TASK TO COMPLETE:
Restate the records word for word. Include no pictures.

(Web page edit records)

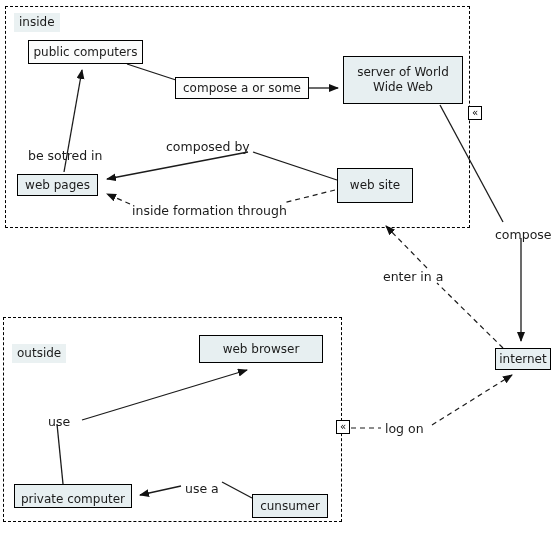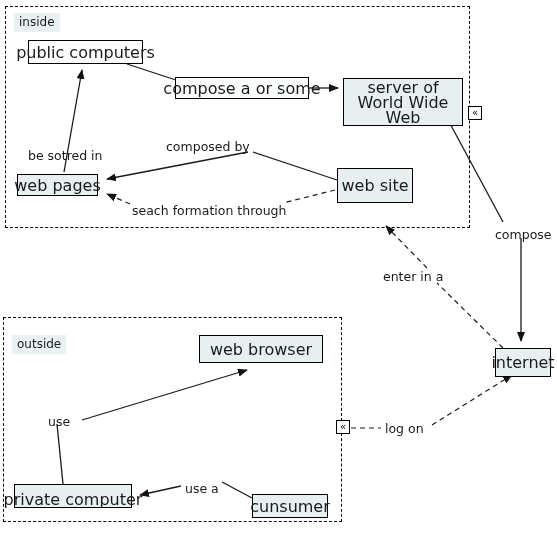--- a/index.html
+++ b/index.html
@@ -49,7 +49,7 @@
     border: 1px solid #000000;
     background: #e7eff1;
     color: #1b1b1b;
-    font-size: 16px;
+    font-size: 12px;
     display: flex;
     align-items: center;
     justify-content: center;

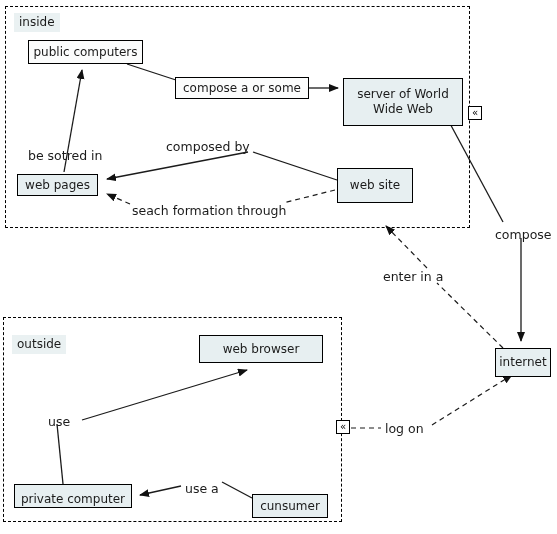--- a/index.html
+++ b/index.html
@@ -63,7 +63,6 @@
   .node.multiline {
     white-space: normal;
     padding: 4px 6px;
-    margin-top: 22px;
   }
   
   .edge-label {

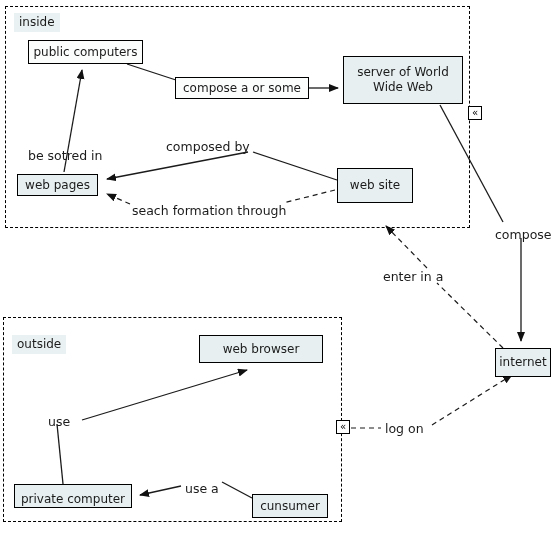--- a/index.html
+++ b/index.html
@@ -207,7 +207,7 @@
 
   <div class="edge-label" style="left:166px; top:139px;">composed by</div>
 
-  <div class="edge-label" style="left:132px; top:203px;">seach formation through</div>
+  <div class="edge-label" style="left:132px; top:203px;">inside formation through</div>
 
   <div class="edge-label" style="left:495px; top:227px;">compose</div>
 

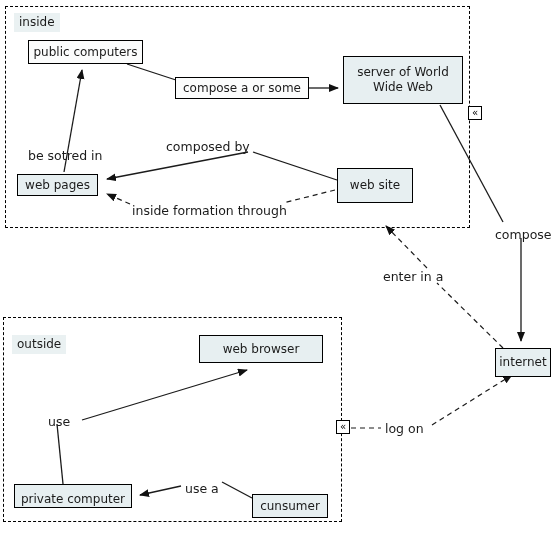--- a/index.html
+++ b/index.html
@@ -165,7 +165,7 @@
   <div class="container-label" style="left:14px; top:13px;">inside</div>
 
   <div class="container" style="left:3px; top:317px; width:339px; height:205px;"></div>
-  <div class="container-label" style="left:12px; top:335px;">outside</div>
+  <div class="container-label" style="left:12px; top:344px;">outside</div>
 
   <div class="node plain" style="left:28px; top:40px; width:115px; height:24px;">
     <span>public computers</span>

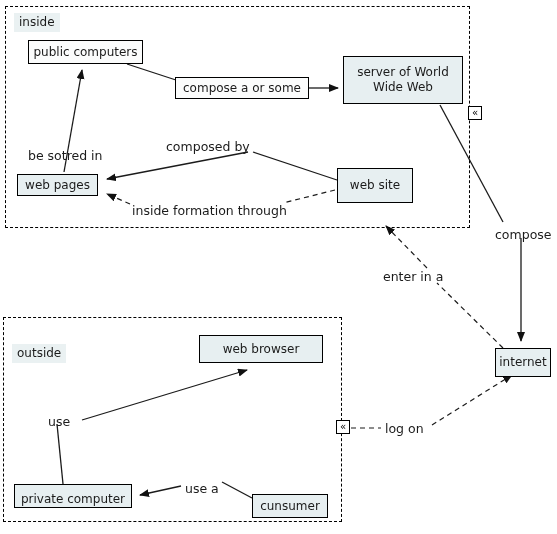--- a/index.html
+++ b/index.html
@@ -187,7 +187,7 @@
     <span>web site</span>
   </div>
 
-  <div class="node" style="left:495px; top:348px; width:56px; height:29px;">
+  <div class="node" style="left:495px; top:348px; width:56px; height:22px;">
     <span>internet</span>
   </div>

RESULT OF THIS TASK:
--- a/index.html
+++ b/index.html
@@ -49,7 +49,7 @@
     border: 1px solid #000000;
     background: #e7eff1;
     color: #1b1b1b;
-    font-size: 16px;
+    font-size: 12px;
     display: flex;
     align-items: center;
     justify-content: center;

--- a/index.html
+++ b/index.html
@@ -63,7 +63,6 @@
   .node.multiline {
     white-space: normal;
     padding: 4px 6px;
-    margin-top: 22px;
   }
   
   .edge-label {

--- a/index.html
+++ b/index.html
@@ -207,7 +207,7 @@
 
   <div class="edge-label" style="left:166px; top:139px;">composed by</div>
 
-  <div class="edge-label" style="left:132px; top:203px;">seach formation through</div>
+  <div class="edge-label" style="left:132px; top:203px;">inside formation through</div>
 
   <div class="edge-label" style="left:495px; top:227px;">compose</div>
 

--- a/index.html
+++ b/index.html
@@ -165,7 +165,7 @@
   <div class="container-label" style="left:14px; top:13px;">inside</div>
 
   <div class="container" style="left:3px; top:317px; width:339px; height:205px;"></div>
-  <div class="container-label" style="left:12px; top:335px;">outside</div>
+  <div class="container-label" style="left:12px; top:344px;">outside</div>
 
   <div class="node plain" style="left:28px; top:40px; width:115px; height:24px;">
     <span>public computers</span>

--- a/index.html
+++ b/index.html
@@ -187,7 +187,7 @@
     <span>web site</span>
   </div>
 
-  <div class="node" style="left:495px; top:348px; width:56px; height:29px;">
+  <div class="node" style="left:495px; top:348px; width:56px; height:22px;">
     <span>internet</span>
   </div>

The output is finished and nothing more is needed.